DATA FOR REVIEW:
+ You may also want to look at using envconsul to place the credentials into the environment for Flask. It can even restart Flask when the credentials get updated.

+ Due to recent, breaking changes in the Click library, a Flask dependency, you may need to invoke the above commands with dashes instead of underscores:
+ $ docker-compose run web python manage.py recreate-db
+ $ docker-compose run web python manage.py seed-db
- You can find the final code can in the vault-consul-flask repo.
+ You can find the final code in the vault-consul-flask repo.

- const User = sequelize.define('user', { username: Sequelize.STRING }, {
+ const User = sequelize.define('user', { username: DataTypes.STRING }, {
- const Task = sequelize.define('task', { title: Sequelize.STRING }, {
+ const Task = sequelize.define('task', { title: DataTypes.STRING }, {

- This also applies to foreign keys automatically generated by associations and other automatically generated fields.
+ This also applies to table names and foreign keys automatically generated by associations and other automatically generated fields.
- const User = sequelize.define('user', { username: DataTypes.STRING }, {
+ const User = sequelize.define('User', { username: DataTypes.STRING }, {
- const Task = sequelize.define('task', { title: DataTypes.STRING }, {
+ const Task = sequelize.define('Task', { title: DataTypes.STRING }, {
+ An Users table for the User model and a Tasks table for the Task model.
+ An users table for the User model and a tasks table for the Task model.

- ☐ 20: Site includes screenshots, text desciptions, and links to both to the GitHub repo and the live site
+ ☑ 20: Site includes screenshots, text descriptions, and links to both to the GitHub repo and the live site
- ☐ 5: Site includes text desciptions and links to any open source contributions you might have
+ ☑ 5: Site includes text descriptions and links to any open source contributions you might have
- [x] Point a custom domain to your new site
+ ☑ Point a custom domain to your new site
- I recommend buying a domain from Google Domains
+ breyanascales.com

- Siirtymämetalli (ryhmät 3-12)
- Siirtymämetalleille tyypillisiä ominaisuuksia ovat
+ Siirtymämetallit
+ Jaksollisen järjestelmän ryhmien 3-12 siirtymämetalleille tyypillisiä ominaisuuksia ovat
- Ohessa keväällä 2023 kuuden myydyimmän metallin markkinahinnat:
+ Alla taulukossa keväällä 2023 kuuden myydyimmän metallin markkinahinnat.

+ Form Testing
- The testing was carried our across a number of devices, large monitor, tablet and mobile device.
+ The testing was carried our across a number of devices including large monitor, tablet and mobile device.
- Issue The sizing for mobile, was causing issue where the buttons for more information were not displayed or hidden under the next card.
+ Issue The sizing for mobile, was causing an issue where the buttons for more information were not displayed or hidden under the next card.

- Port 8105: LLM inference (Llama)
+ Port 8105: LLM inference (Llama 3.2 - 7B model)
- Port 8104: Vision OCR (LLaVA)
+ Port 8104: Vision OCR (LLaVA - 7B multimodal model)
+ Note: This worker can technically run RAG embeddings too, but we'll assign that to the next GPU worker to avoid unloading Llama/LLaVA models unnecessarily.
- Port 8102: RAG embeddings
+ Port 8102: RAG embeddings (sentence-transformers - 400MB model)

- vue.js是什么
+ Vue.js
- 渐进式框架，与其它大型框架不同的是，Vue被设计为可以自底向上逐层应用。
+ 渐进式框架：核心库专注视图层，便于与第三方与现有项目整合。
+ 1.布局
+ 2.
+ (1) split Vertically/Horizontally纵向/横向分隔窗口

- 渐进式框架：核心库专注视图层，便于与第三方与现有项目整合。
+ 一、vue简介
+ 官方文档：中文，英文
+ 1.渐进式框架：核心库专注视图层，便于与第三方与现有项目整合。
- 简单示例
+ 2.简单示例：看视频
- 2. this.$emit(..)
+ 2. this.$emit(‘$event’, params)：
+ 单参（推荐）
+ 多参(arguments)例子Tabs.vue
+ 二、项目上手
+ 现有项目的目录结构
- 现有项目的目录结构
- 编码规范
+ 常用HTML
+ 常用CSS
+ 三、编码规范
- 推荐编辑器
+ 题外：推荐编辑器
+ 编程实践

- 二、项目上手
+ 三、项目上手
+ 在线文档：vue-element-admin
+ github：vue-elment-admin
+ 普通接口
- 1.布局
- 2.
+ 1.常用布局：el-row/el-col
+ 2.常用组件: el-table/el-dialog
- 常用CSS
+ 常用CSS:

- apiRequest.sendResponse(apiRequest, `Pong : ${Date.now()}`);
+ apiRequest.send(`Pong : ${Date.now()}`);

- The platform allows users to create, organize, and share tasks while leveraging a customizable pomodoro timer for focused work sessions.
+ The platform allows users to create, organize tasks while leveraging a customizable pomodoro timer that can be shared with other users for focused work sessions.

WORK INSTRUCTIONS:
Could you set down, word for word, only the lines above from the line with "to recent, breaking" to the line with "applies to table", including both?

RESPONSE TO THIS TASK:
+ Due to recent, breaking changes in the Click library, a Flask dependency, you may need to invoke the above commands with dashes instead of underscores:
+ $ docker-compose run web python manage.py recreate-db
+ $ docker-compose run web python manage.py seed-db
- You can find the final code can in the vault-consul-flask repo.
+ You can find the final code in the vault-consul-flask repo.

- const User = sequelize.define('user', { username: Sequelize.STRING }, {
+ const User = sequelize.define('user', { username: DataTypes.STRING }, {
- const Task = sequelize.define('task', { title: Sequelize.STRING }, {
+ const Task = sequelize.define('task', { title: DataTypes.STRING }, {

- This also applies to foreign keys automatically generated by associations and other automatically generated fields.
+ This also applies to table names and foreign keys automatically generated by associations and other automatically generated fields.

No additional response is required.